クヮアルートはロザリオ ビーチの岩礁で貝を集めていました。そこには、サミッシュのロングハウスが何世紀も前にありました。一人の美男子が海から現れて、彼女に言い寄りました。彼女はとても恥しがりでしたが、彼は来る日も来る日も戻ってきて、ついに彼女は最終的に、彼を自分の両親に紹介することに同意しました。彼がロングハウスを訪ねて来た時、彼は、自分の家族はとても裕福で、そして海に大きな饗宴会場を持っていると説明しました。家族の人々は、素晴らしい親戚になるでしょうと。そして、クヮアルートは、彼女の家族に会うために毎年、帰省することができますと。結婚が取り決められ、若い二人が海に戻る前に、二人のために饗宴が開かれました。
 毎夏、クヮアルートは、帰省をしました。最初の年、彼女の母親は、彼女の脚の数枚の鱗に気づきました。翌年、彼女の腕にいくつかの小さな鰭が生え始めていました。クヮアルートが3年目に帰省した時、彼女は、髪の代わりに昆布を生やしていました。

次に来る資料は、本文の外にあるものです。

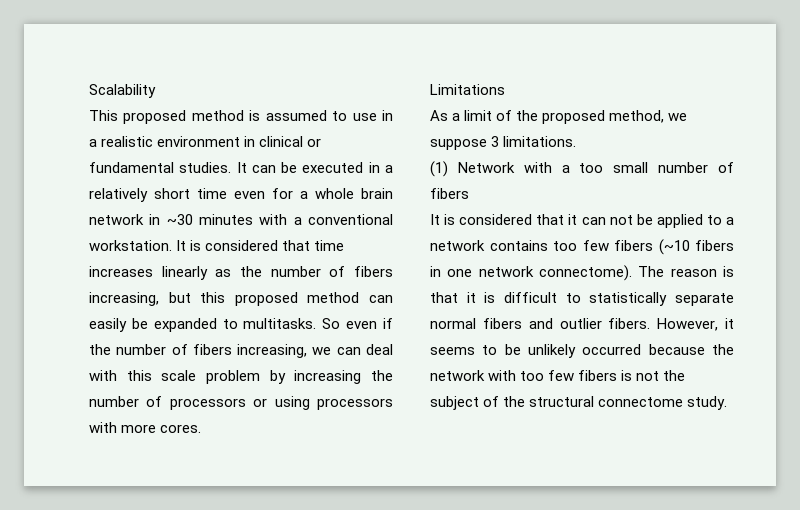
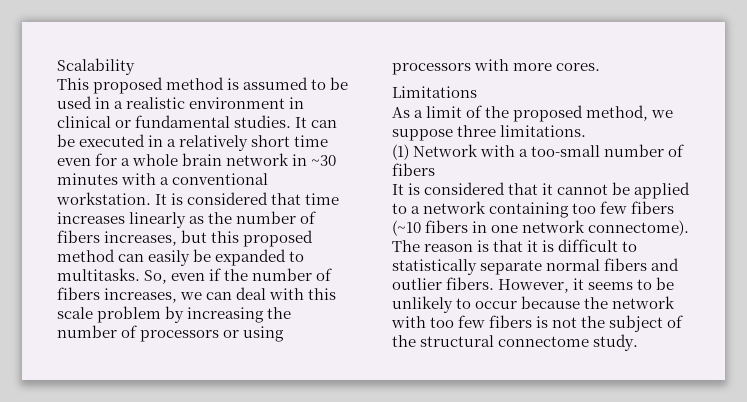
- This proposed method is assumed to use in a realistic environment in clinical or fundamental studies.
+ This proposed method is assumed to be used in a realistic environment in clinical or fundamental studies.
- It is considered that time increases linearly as the number of fibers increasing, but this proposed method can easily be expanded to multitasks.
+ It is considered that time increases linearly as the number of fibers increases, but this proposed method can easily be expanded to multitasks.
- So even if the number of fibers increasing, we can deal with this scale problem by increasing the number of processors or using processors with more cores.
+ So, even if the number of fibers increases, we can deal with this scale problem by increasing the number of processors or using processors with more cores.
- As a limit of the proposed method, we suppose 3 limitations.
+ As a limit of the proposed method, we suppose three limitations.
- (1) Network with a too small number of fibers
+ (1) Network with a too-small number of fibers
- It is considered that it can not be applied to a network contains too few fibers (~10 fibers in one network connectome).
+ It is considered that it cannot be applied to a network containing too few fibers (~10 fibers in one network connectome).
- However, it seems to be unlikely occurred because the network with too few fibers is not the subject of the structural connectome study.
+ However, it seems to be unlikely to occur because the network with too few fibers is not the subject of the structural connectome study.

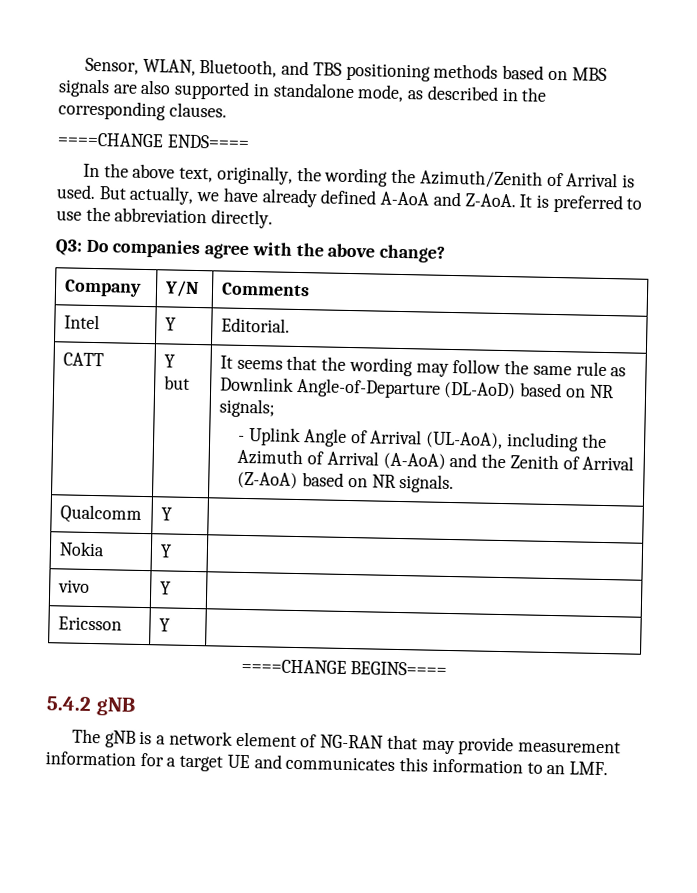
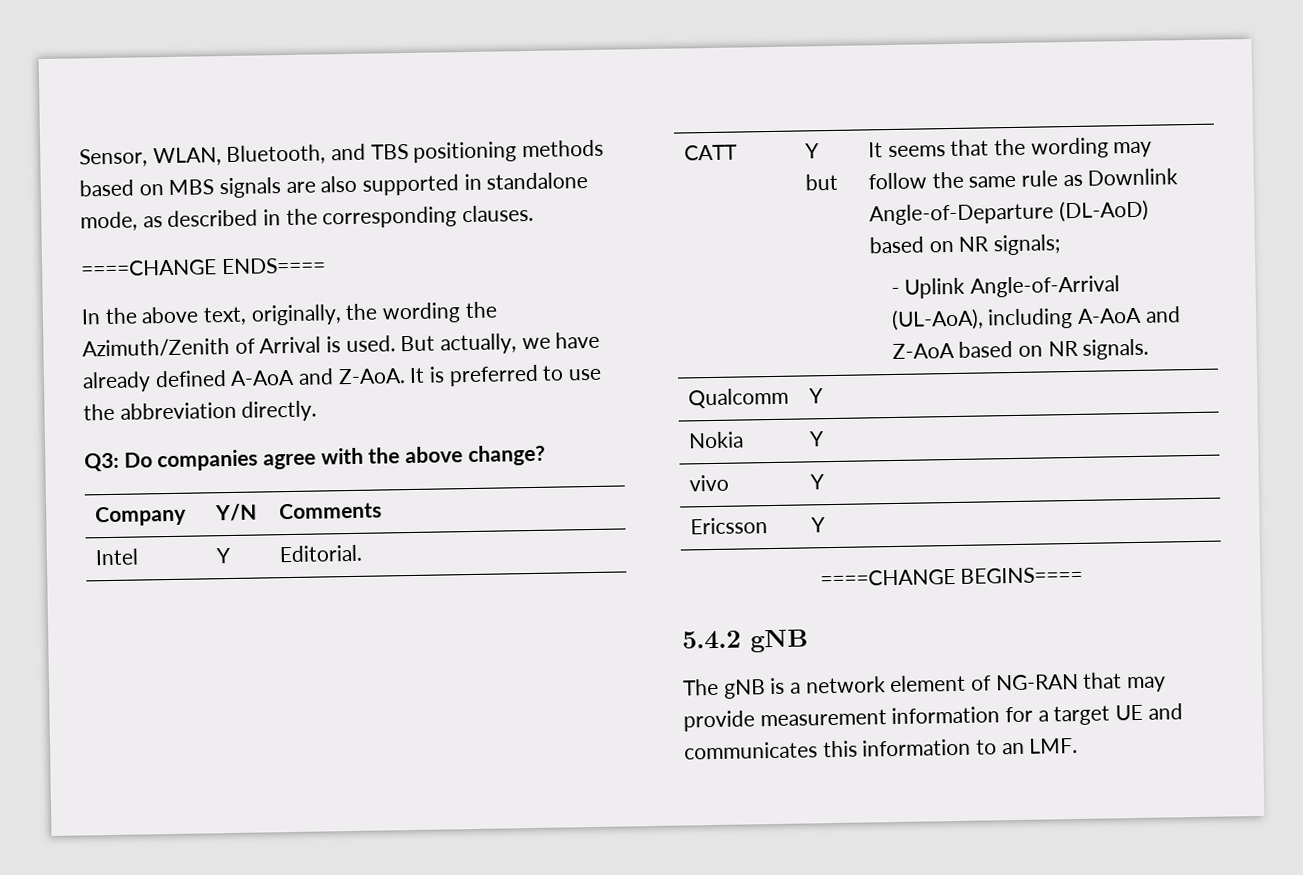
- - Uplink Angle of Arrival (UL-AoA), including the Azimuth of Arrival (A-AoA) and the Zenith of Arrival (Z-AoA) based on NR signals.
+ - Uplink Angle-of-Arrival (UL-AoA), including A-AoA and Z-AoA based on NR signals.

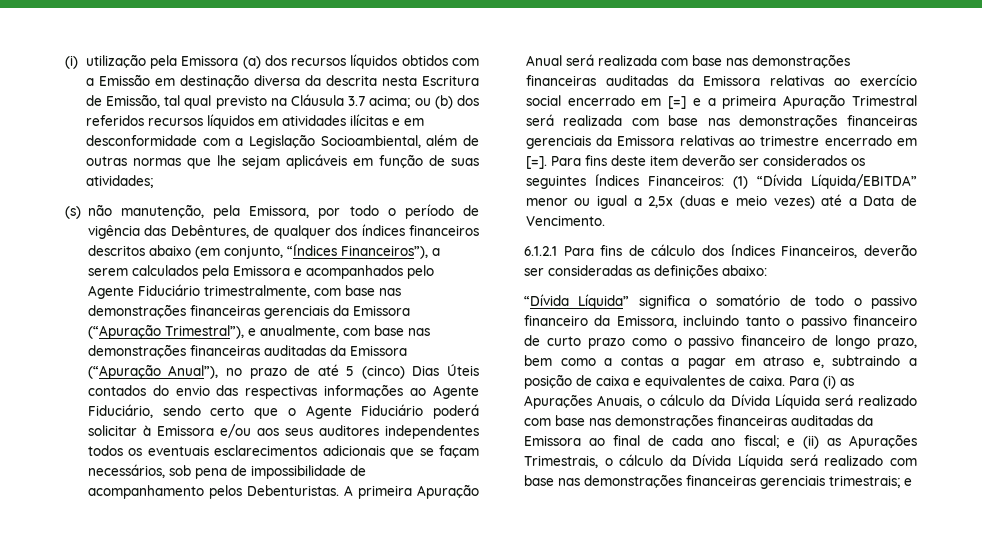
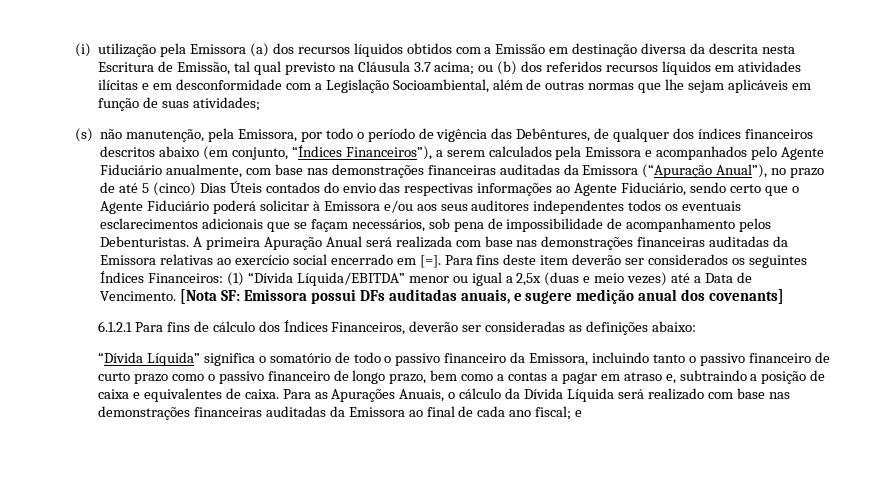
- (s) não manutenção, pela Emissora, por todo o período de vigência das Debêntures, de qualquer dos índices financeiros descritos abaixo (em conjunto, “Índices Financeiros”), a serem calculados pela Emissora e acompanhados pelo Agente Fiduciário trimestralmente, com base nas demonstrações financeiras gerenciais da Emissora (“Apuração Trimestral”), e anualmente, com base nas demonstrações financeiras auditadas da Emissora (“Apuração Anual”), no prazo de até 5 (cinco) Dias Úteis contados do envio das respectivas informações ao Agente Fiduciário, sendo certo que o Agente Fiduciário poderá solicitar à Emissora e/ou aos seus auditores independentes todos os eventuais esclarecimentos adicionais que se façam necessários, sob pena de impossibilidade de acompanhamento pelos Debenturistas.
+ (s) não manutenção, pela Emissora, por todo o período de vigência das Debêntures, de qualquer dos índices financeiros descritos abaixo (em conjunto, “Índices Financeiros”), a serem calculados pela Emissora e acompanhados pelo Agente Fiduciário anualmente, com base nas demonstrações financeiras auditadas da Emissora (“Apuração Anual”), no prazo de até 5 (cinco) Dias Úteis contados do envio das respectivas informações ao Agente Fiduciário, sendo certo que o Agente Fiduciário poderá solicitar à Emissora e/ou aos seus auditores independentes todos os eventuais esclarecimentos adicionais que se façam necessários, sob pena de impossibilidade de acompanhamento pelos Debenturistas.
- A primeira Apuração Anual será realizada com base nas demonstrações financeiras auditadas da Emissora relativas ao exercício social encerrado em [=] e a primeira Apuração Trimestral será realizada com base nas demonstrações financeiras gerenciais da Emissora relativas ao trimestre encerrado em [=].
+ A primeira Apuração Anual será realizada com base nas demonstrações financeiras auditadas da Emissora relativas ao exercício social encerrado em [=].
+ [Nota SF: Emissora possui DFs auditadas anuais, e sugere medição anual dos covenants]
- Para (i) as Apurações Anuais, o cálculo da Dívida Líquida será realizado com base nas demonstrações financeiras auditadas da Emissora ao final de cada ano fiscal; e (ii) as Apurações Trimestrais, o cálculo da Dívida Líquida será realizado com base nas demonstrações financeiras gerenciais trimestrais; e
+ Para as Apurações Anuais, o cálculo da Dívida Líquida será realizado com base nas demonstrações financeiras auditadas da Emissora ao final de cada ano fiscal; e

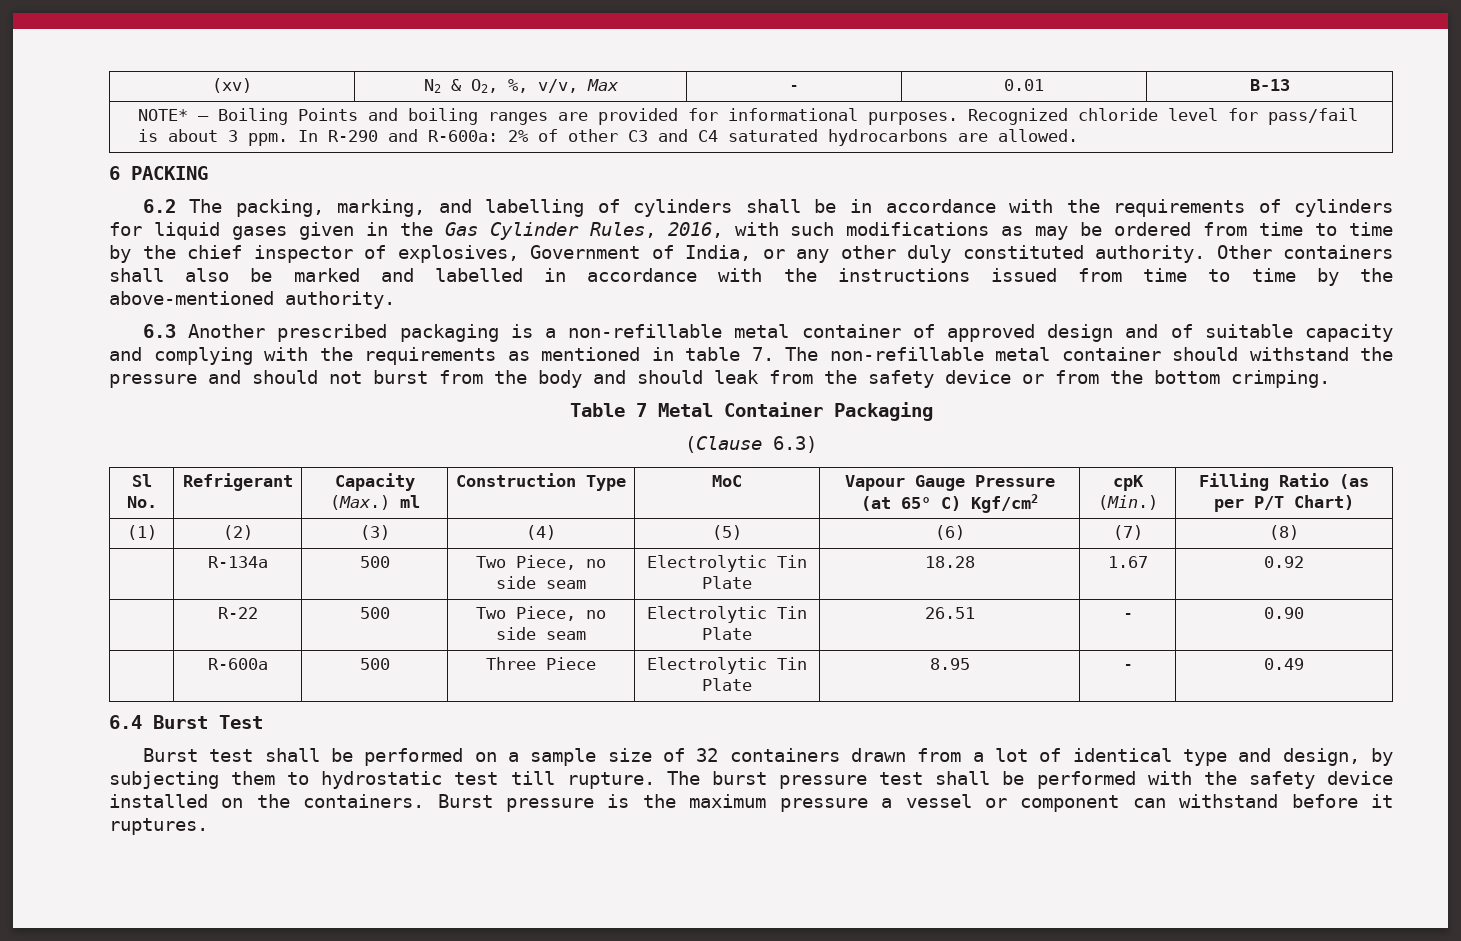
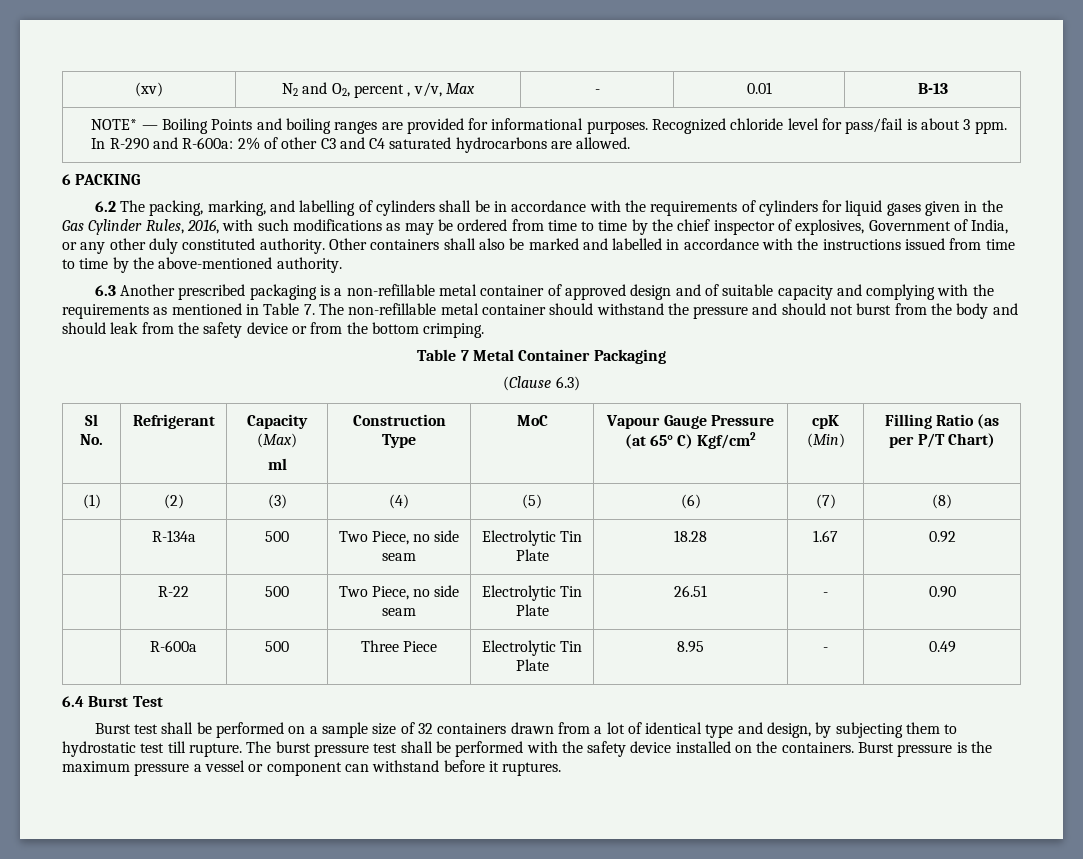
- (xv) | N2 & O2, %, v/v, Max | - | 0.01 | B-13
+ (xv) | N2 and O2, percent , v/v, Max | - | 0.01 | B-13
- 6.3 Another prescribed packaging is a non-refillable metal container of approved design and of suitable capacity and complying with the requirements as mentioned in table 7. The non-refillable metal container should withstand the pressure and should not burst from the body and should leak from the safety device or from the bottom crimping.
+ 6.3 Another prescribed packaging is a non-refillable metal container of approved design and of suitable capacity and complying with the requirements as mentioned in Table 7. The non-refillable metal container should withstand the pressure and should not burst from the body and should leak from the safety device or from the bottom crimping.
- Sl No. | Refrigerant | Capacity (Max.) ml | Construction Type | MoC | Vapour Gauge Pressure (at 65° C) Kgf/cm2 | cpK (Min.) | Filling Ratio (as per P/T Chart)
+ Sl No. | Refrigerant | Capacity (Max)
+ ml | Construction Type | MoC | Vapour Gauge Pressure (at 65° C) Kgf/cm2 | cpK (Min) | Filling Ratio (as per P/T Chart)

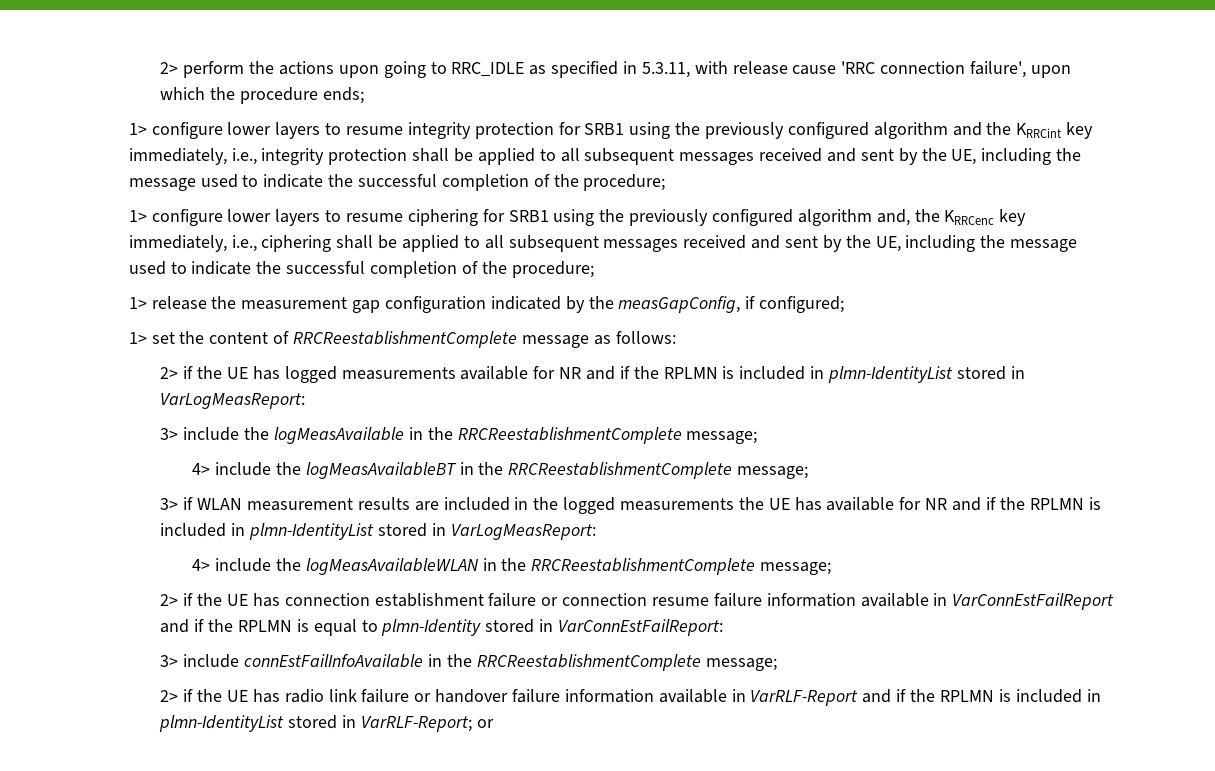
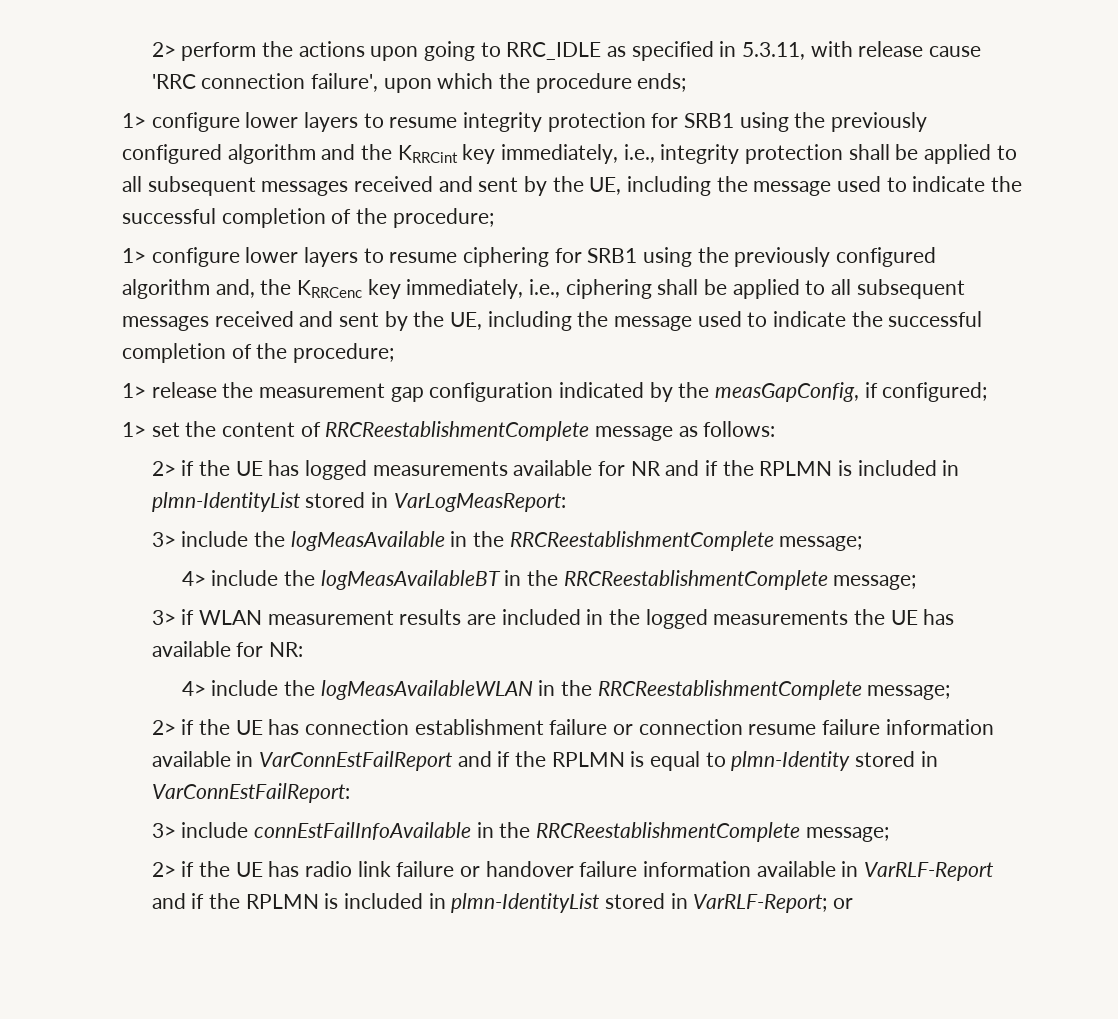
- 3> if WLAN measurement results are included in the logged measurements the UE has available for NR and if the RPLMN is included in plmn-IdentityList stored in VarLogMeasReport:
+ 3> if WLAN measurement results are included in the logged measurements the UE has available for NR:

4年目、クヮアルートは、まさに鮭のように見えました。なぜなら、それがまさに彼女そのものであったからです。クヮアルートは、鮭の人々の家に嫁いでいたのです。そして毎年、彼女は、彼女の人間の親戚たちの家で饗宴に加わるために、彼女の子どもたち全員と戻ってきました。

この物語は、私たちに、サミッシュの人々には鮭は親戚であるから鮭を獲って食べる権利があると教えてくれます。私たちの鮭の親戚によって自活する権利とともに、私たちが私たちの人間の親戚に負っているのと同じ度合いの敬意をもって鮭たちを扱う責任が生じます。すなわち、鮭が私たちに食べさせてくれるように、鮭たちに食べさせること、そして、粗末な扱いや不正義から鮭たちを保護することです。もし私たちが、鮭が粗末に扱われることを許せば、鮭たちは、ちょうど人間の親戚たちと同じように振舞って、もはや私たちの家にやって来ないでしょう。この予感、この確信はまた、次の漁労唄にも反映されています。鮭は、ただの動物ではなく、私たちの家族の権威と知恵を持った年長の一員なのです。私たちは、謙虚でかつ感謝しなければなりません。もし私たちが残忍で傲慢であれば、私たちの年長者はやって来ないでしょう。


彼がやってきている――私の兄が!
ようこそ、私の兄よ!
    ――1942年に録音されたジュリアス チャールズのリーフネット詠唱。